On October 27, 2017, the Global Partnership for Education (GPE) hosted the Washington, DC launch of the 2017/8 Global Education Monitoring (GEM) Report with a panel featuring: Manos Antoninis, Director, GEM Report; Sarah Beardmore, Senior Strategy and Policy Specialist GPE; and Jonathan Fox, Professor, American University. The panel was moderated by Jeff Thindwa, Program Manager, Global Partnership for Social Accountability. The panelists reflected on the theme of this year’s GEM Report: Accountability in Education: Meeting Our Commitments.

Accountability is a means to achieve the Education Sustainable Development Goal (SDG4) and not an end in itself.

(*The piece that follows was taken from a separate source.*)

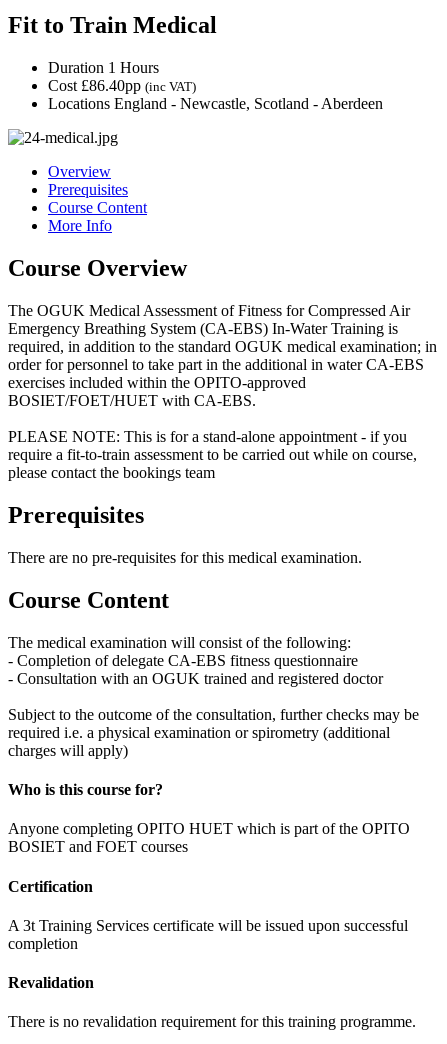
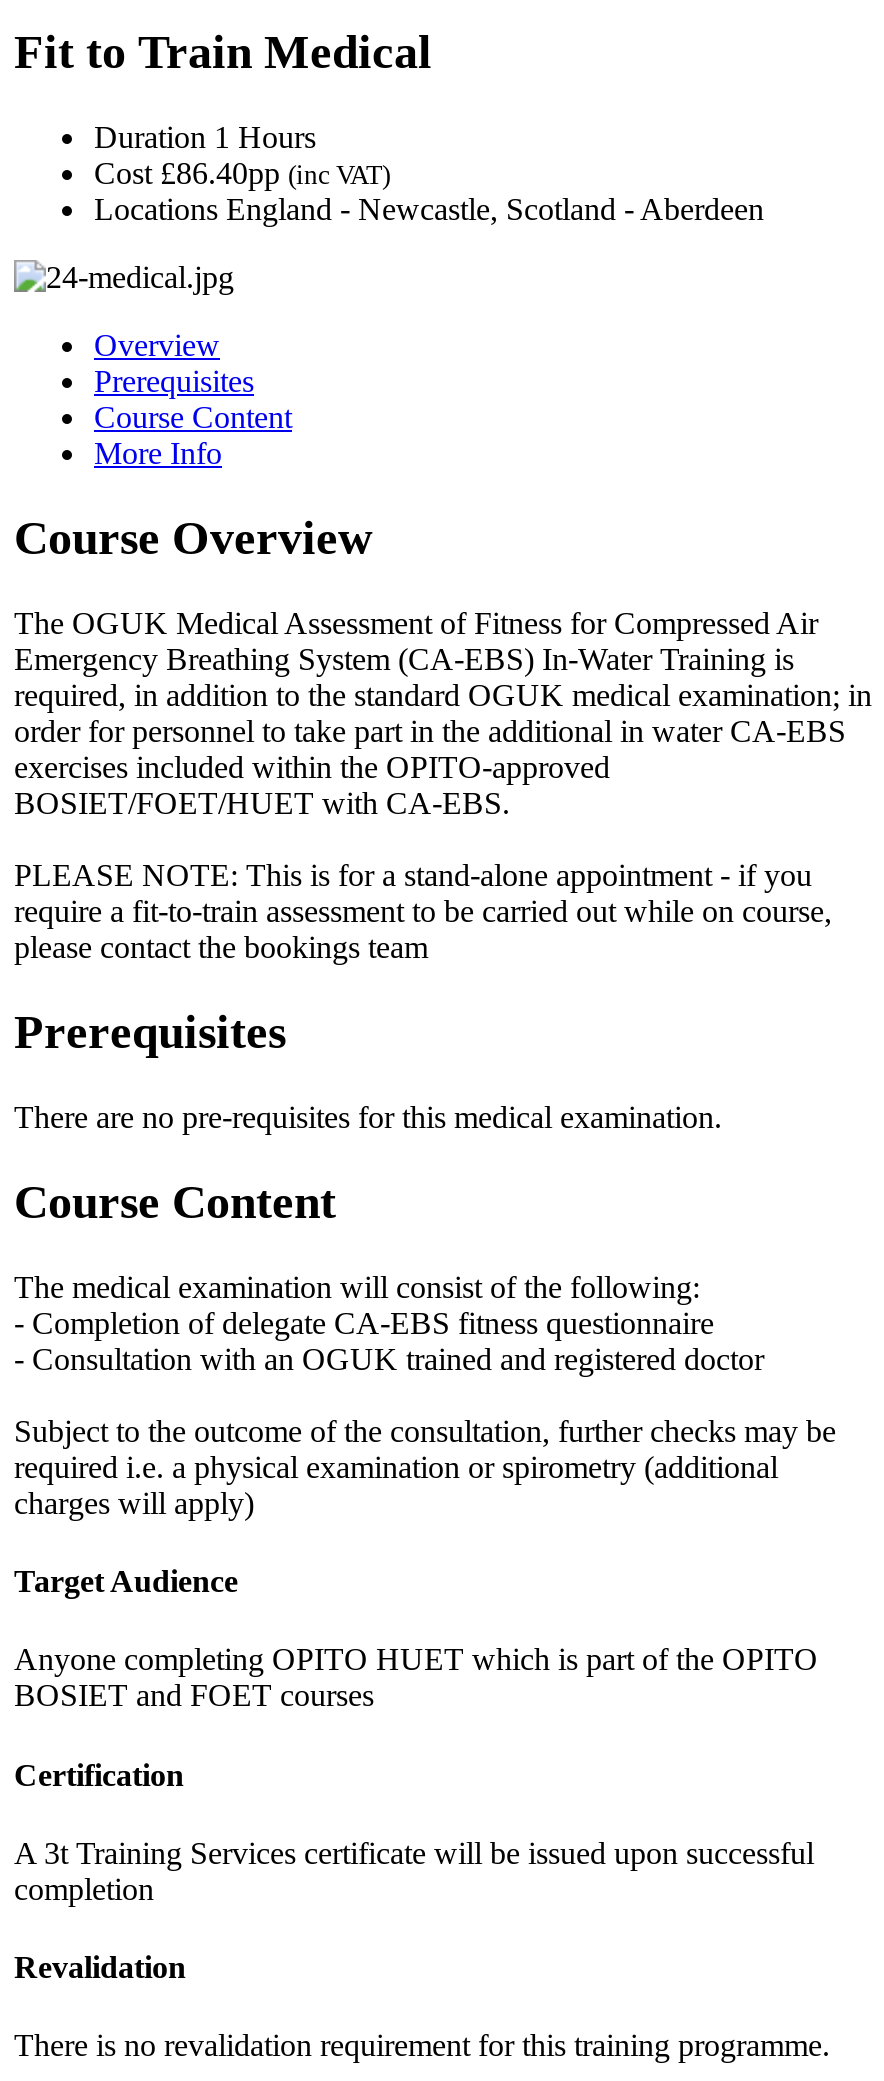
- Who is this course for?
+ Target Audience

The GEM report highlights why accountability matters for achieving SDG4 and how different actors (governments, schools, teachers, parents, students, international organizations, and private sector) use accountability tools and mechanisms and are held accountable. Accountability helps show who is responsible for what and how this responsibility can be addressed.

International Organizations

The GEM report points to two main responsibilities international organizations are accountable for: helping countries set common goals, rules, and standards; and supporting countries through development assistance to improve education.

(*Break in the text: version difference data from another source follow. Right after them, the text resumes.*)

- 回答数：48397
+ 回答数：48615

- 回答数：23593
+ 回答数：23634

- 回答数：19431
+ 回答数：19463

International organizations must ensure that predictable, effective, and adequate aid is well-targeted to the countries with the highest education needs. This funding must reflect the recipient country’s priorities and seek to build institutions — a long-term process. NGOs, the media, and peer-review mechanisms are some of the channels used to hold international organizations accountable. Among international organizations, multilateral donors have internal and external accountability mechanisms through its governance structures and grievance mechanisms. Donor and bilateral aid agencies, however, are primarily accountable to their citizens who call for money well spent and proof of results — normally in the short term.

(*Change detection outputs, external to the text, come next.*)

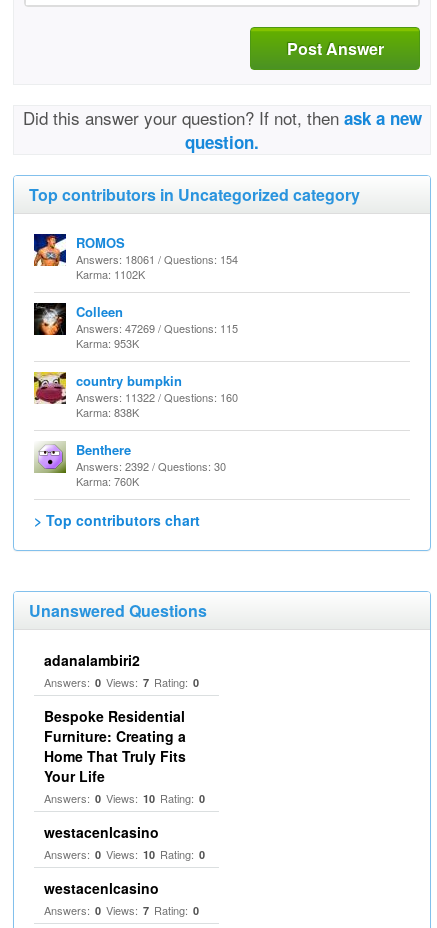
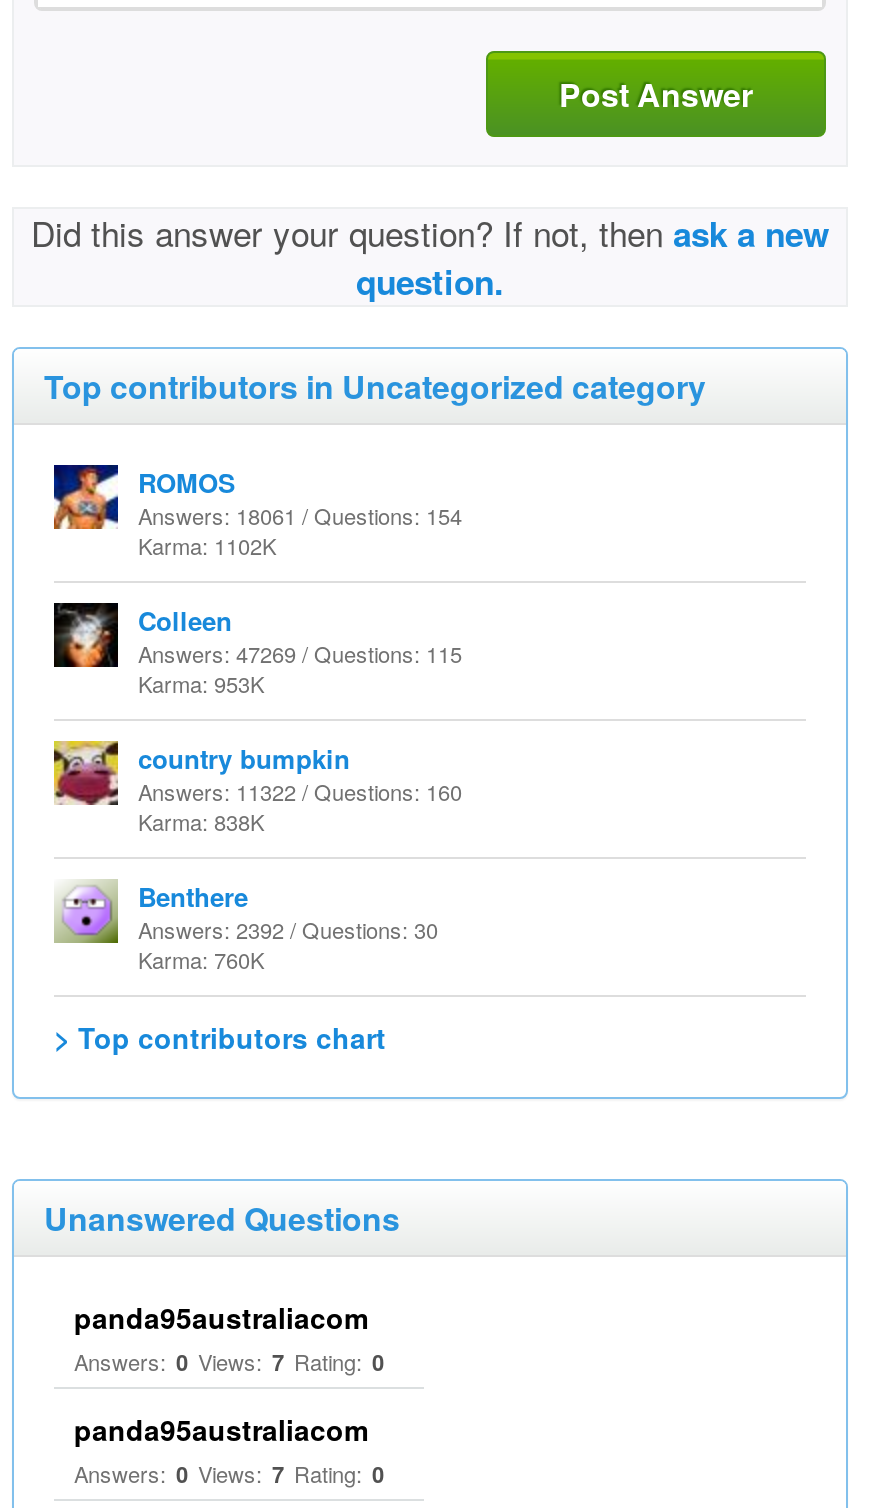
- adanalambiri2
+ panda95australiacom

- Bespoke Residential
- Furniture: Creating a
- Home That Truly Fits
- Your Life
- Answers: 0 Views: 10 Rating: 0
- westacenlcasino
- Answers: 0 Views: 10 Rating: 0
- westacenlcasino
+ panda95australiacom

The management systems of international organizations must include a strong representation from aid-recipient countries to ensure accountability happens at the problem framing and policy solutions identification levels.

Financing Education

As discussed in the GEM Report, aid to education has become a lower priority for donors when compared to investments in other sectors, and existing aid does not reach the countries with the largest education needs. The GEM Report highlights the GPE replenishment campaign seeking to raise US$3.1 billion, and the implementation of GPE’s Financing and Funding Framework (FFF) as crucial to ensuring that funding reaches 89 countries with the largest education needs.

Private Sector

The role of the private sector in education is increasing. As cited in the report, the International Finance Corporation (IFC), the World Bank’s private sector lending arm, is the largest multilateral investor in private education in low and middle-income countries. Private sector participation in education can be positive when appropriate regulations are in place, roles are clearly defined, and processes are transparent. The GEM Report outlines concerns when these requirements are not met, for example, when the private sector prioritizes profit-making instead of focusing on the equity implications of who is able to access their services. The GEM Report discusses the expansion of low-fee private schools targeting the poor, particularly the legal challenges faced in Kenya and Uganda by the largest school chain of for-profit, fee-charging private nursery and primary schools, Bridge International Academies. On this matter, the GEM Report draws on RESULTS’ recent research From Free to Fee: Are For-Profit, Fee-Charging Private Schools the Solution for the World’s Poor? that explores World Bank IFC investments in basic education.

What to do with the findings from the GEM Report?

The GEM report concludes by emphasizing governments as the main bearers of the right to education while pointing at the role of civil society organizations and the international community as advocates for the justiciability of the right to education at the national level. Overall, to increase accountability in education, the GEM Report recommends transparent and available information, adequate resources, and skilled actors. Particularly, the GEM Report recommends that governments:

  • Create space for meaningful and representative engagement to build trust and a shared understanding of respective responsibilities with all education actors.
  • Develop credible education plans and transparent budgets with clear lines of responsibility and truly independent auditing mechanisms.
  • Develop credible and efficient regulations and monitoring mechanisms and adhere to follow-up actions and sanctions when standards are not met.
  • Design school and teacher accountability mechanisms that are supportive and formative, and avoid punitive mechanisms.
  • Allow for a democratic voice, protect media freedom to scrutinize education, and set up independent institutions for citizens to voice complaints.